In the final thirty or so pages, The Venus Probe gets fairly interesting. In his one-man submarine Peter searches the floorbed of the ocean, eventually encountering a massive underwater structure. His sub is caught in a net and he’s hauled in. It’s a Russian place, and of course the captured scientists are all here. Peter continues to pose as a marine biologist, and the KGB man in charge of the installation, Borsulov, eventually buys his story. In fact Borsulov even puts in a call to Moscow to have Peter be made a member of the team of scientists the Sovs have put together.

For it isn’t a lunar team after all – the Russians want to exceed the US-USSR space race, and go to Venus itself. Peter finds that the captured scientists are split into two parties: those who rebel against the Russians and the “progressives” who are liberals and have willingly joined the Commies. Eventually Peter manages to recruit one of them, a former Army man who fights against the Russians, into an escape plot. Peter then waltzes into Borsulov’s place…and announces he’s a CIA agent and that it’s against the law for Borsulov to hold him here against his will!?

The action finale is more humorous than thrilling, mostly because Peter Ward himself doesn’t do anything more than tie up a few guards. Meanwhile it’s that army vet scientist who does all the heavy lifting (off-page, at that!). Peter does shoot one guard in the thigh – and then another scientist, a proclaimed pacivist, shoots the guy in the chest…and then blows the smoke off the barrel of his pistol! Meanwhile that vet takes out three guards and Borsulov, who humorously enough has a self-destruct button for the entire underwater installation on his desk!
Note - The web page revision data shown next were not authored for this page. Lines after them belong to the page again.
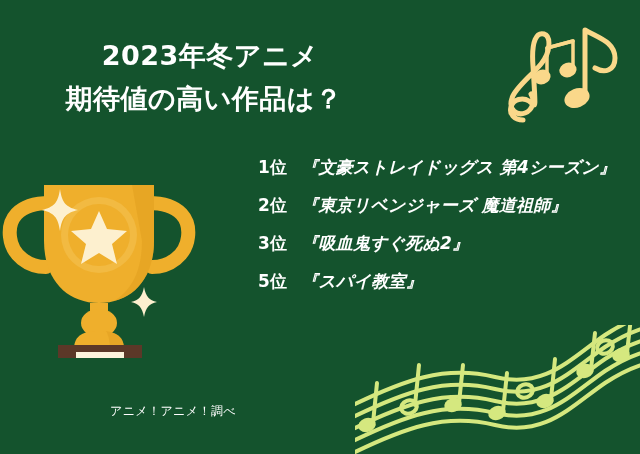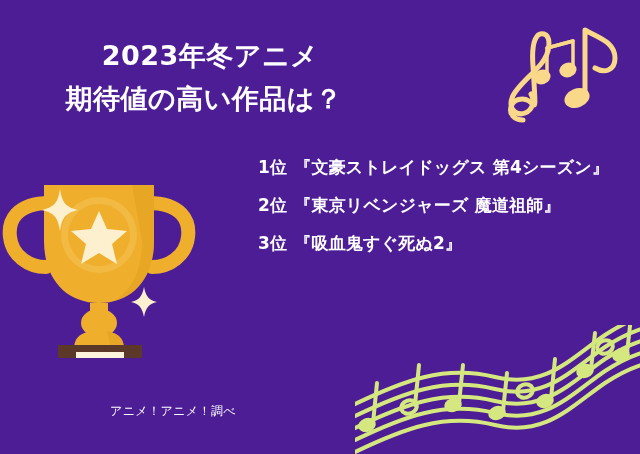--- a/index.html
+++ b/index.html
@@ -5,21 +5,21 @@
   html, body {
     margin: 0;
     padding: 0;
     background: #ffffff;
   }
   #poster {
     position: relative;
     width: 640px;
     height: 454px;
     overflow: hidden;
-    background: #4c1d95;
+    background: #14532d;
     font-family: "DejaVu Sans", "Liberation Sans", sans-serif;
   }
 
   
   .title-block {
     position: absolute;
     left: 0;
     top: 34px;
     width: 420px;
     text-align: center;
@@ -53,21 +53,22 @@
     line-height: 38px;
     white-space: nowrap;
     letter-spacing: 0.2px;
   }
   .rank-pos {
     display: inline;
     margin-left: 48px;
   }
   .rank-title {
     display: inline;
-    margin-left: 7px;
+    margin-left: 14px;
+    font-style: italic;
   }
 
   
   .credit {
     position: absolute;
     left: 110px;
     top: 403px;
     color: #ffffff;
     font-size: 12px;
     font-weight: 400;
@@ -215,17 +216,20 @@
   <div class="rank-list">
     <div class="rank-row">
       <span class="rank-pos">1位</span><span class="rank-title">『文豪ストレイドッグス 第4シーズン』</span>
     </div>
     <div class="rank-row">
       <span class="rank-pos">2位</span><span class="rank-title">『東京リベンジャーズ 魔道祖師』</span>
     </div>
     <div class="rank-row">
       <span class="rank-pos">3位</span><span class="rank-title">『吸血鬼すぐ死ぬ2』</span>
     </div>
+    <div class="rank-row">
+      <span class="rank-pos">5位</span><span class="rank-title">『スパイ教室』</span>
+    </div>
   </div>
 
   <div class="credit">アニメ！アニメ！調べ</div>
 
 </div>
 
 </body></html>

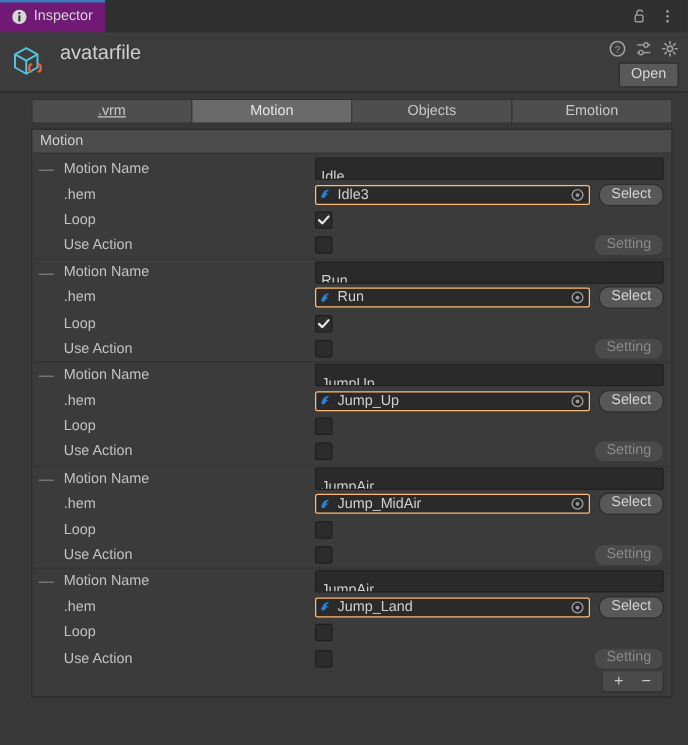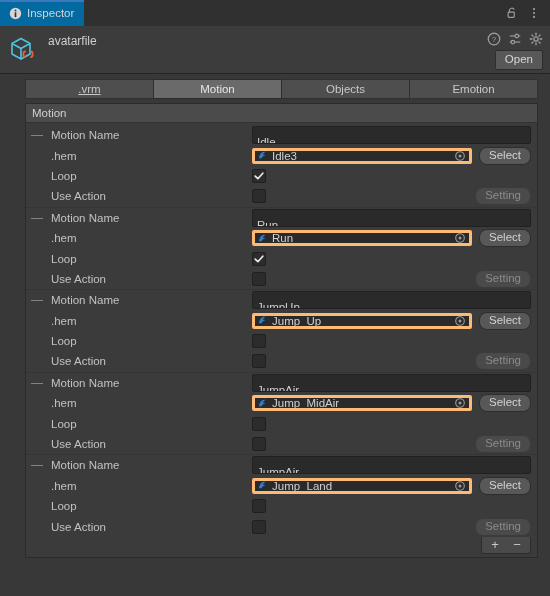--- a/index.html
+++ b/index.html
@@ -18,42 +18,42 @@
   .window-tabs {
     position: relative; height: 26px; background: #303030;
     display: flex; align-items: stretch;
   }
   .wtab {
     display: flex; align-items: center; gap: 5px;
     padding: 0 10px 0 9px; font-size: 11.5px; color: #b6b6b6;
     position: relative;
   }
   .wtab.active {
-    background: #0369a1; color: #d4d4d4;
+    background: #701a75; color: #d4d4d4;
   }
   .wtab.active::before {
     content: ""; position: absolute; left: 0; right: 0; top: 0; height: 2px;
     background: #3a79bb;
   }
   .wtab-ico { width: 13px; height: 13px; display: block; }
   .tabs-spacer { flex: 1; background: #303030; }
   .wtab-right {
     display: flex; align-items: center; gap: 8px; padding: 0 9px 0 0;
     background: #303030;
   }
   .icon-btn { width: 14px; height: 14px; display: block; opacity: .8; }
 
   
   .asset-header {
     position: relative; height: 48px; background: #3c3c3c;
     border-bottom: 1px solid #242424;
   }
   .asset-icon { position: absolute; left: 8px; top: 7px; width: 34px; height: 34px; }
   .asset-name {
-    position: absolute; left: 48px; top: 8px; font-size: 12px; color: #cfcfcf;
+    position: absolute; left: 48px; top: 8px; font-size: 16px; color: #cfcfcf;
   }
   .hdr-icons {
     position: absolute; right: 7px; top: 6px; display: flex; gap: 7px; align-items: center;
   }
   .open-btn {
     position: absolute; right: 7px; top: 24px;
     background: #585858; border: 1px solid #2d2d2d; border-radius: 2px;
     color: #d6d6d6; font-size: 11.5px; padding: 2px 9px 3px; line-height: 13px;
     font-family: "Liberation Sans", sans-serif;
   }
@@ -108,21 +108,21 @@
     width: 208px; color: #c2c2c2; font-size: 11.5px; padding-left: 7px;
   }
   .prow .pfield { flex: 1; display: flex; align-items: center; padding-right: 6px; }
 
   .text-field {
     flex: 1; height: 16px; background: #2a2a2a; border: 1px solid #212121;
     border-radius: 2px; color: #d0d0d0; font-size: 11.5px; line-height: 14px;
     padding: 8px 4px; overflow: hidden; white-space: nowrap;
   }
   .obj-field {
-    flex: 1; height: 16px; background: #2a2a2a; border: 3px solid #fdba74;
+    flex: 1; height: 16px; background: #2a2a2a; border: 1px solid #fdba74;
     border-radius: 2px; display: flex; align-items: center;
     padding: 0 2px 0 3px; overflow: hidden;
   }
   .obj-ico { width: 11px; height: 11px; flex: none; margin-right: 3px; }
   .obj-name {
     flex: 1; color: #d0d0d0; font-size: 11.5px; line-height: 14px;
     white-space: nowrap; overflow: hidden;
   }
   .obj-pick {
     width: 12px; height: 12px; flex: none; margin-right: 1px;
Peter and all the scientists desperately escape in scuba gear, trying to swim up from a great depth before the installation blows up. Oh and Peter’s gone around to warn everyone, hoping that the sexy KGB babe down here – provided as sexual release for the men (Peter turns her offers down, too) – somehow manages to escape. Doubtful, though, given that all of the scientists except one actually die in the escape. Personally I’d say Peter has failed in his mission, but I’m sure he’ll get another award dinner.

And that’s that. Peter, once again on a hospital bed, wonders if he’ll head back to Micronesia for more chieftan-daughter sex, or maybe to Buenos Aires, to hook up with that travel agent babe he promised he’d see again. As mentioned I started the sixth volume the other year, and I can tell you neither of these things happen in One Of Our Agents Is Missing.

But then, not much of anything appears to happen in the Peter Ward books at all. Even the seventh volume, The Mongol Mask, sounds to be a bore, despite the cover promise of “atomic sex” and other thrills – just check out Jure’s review.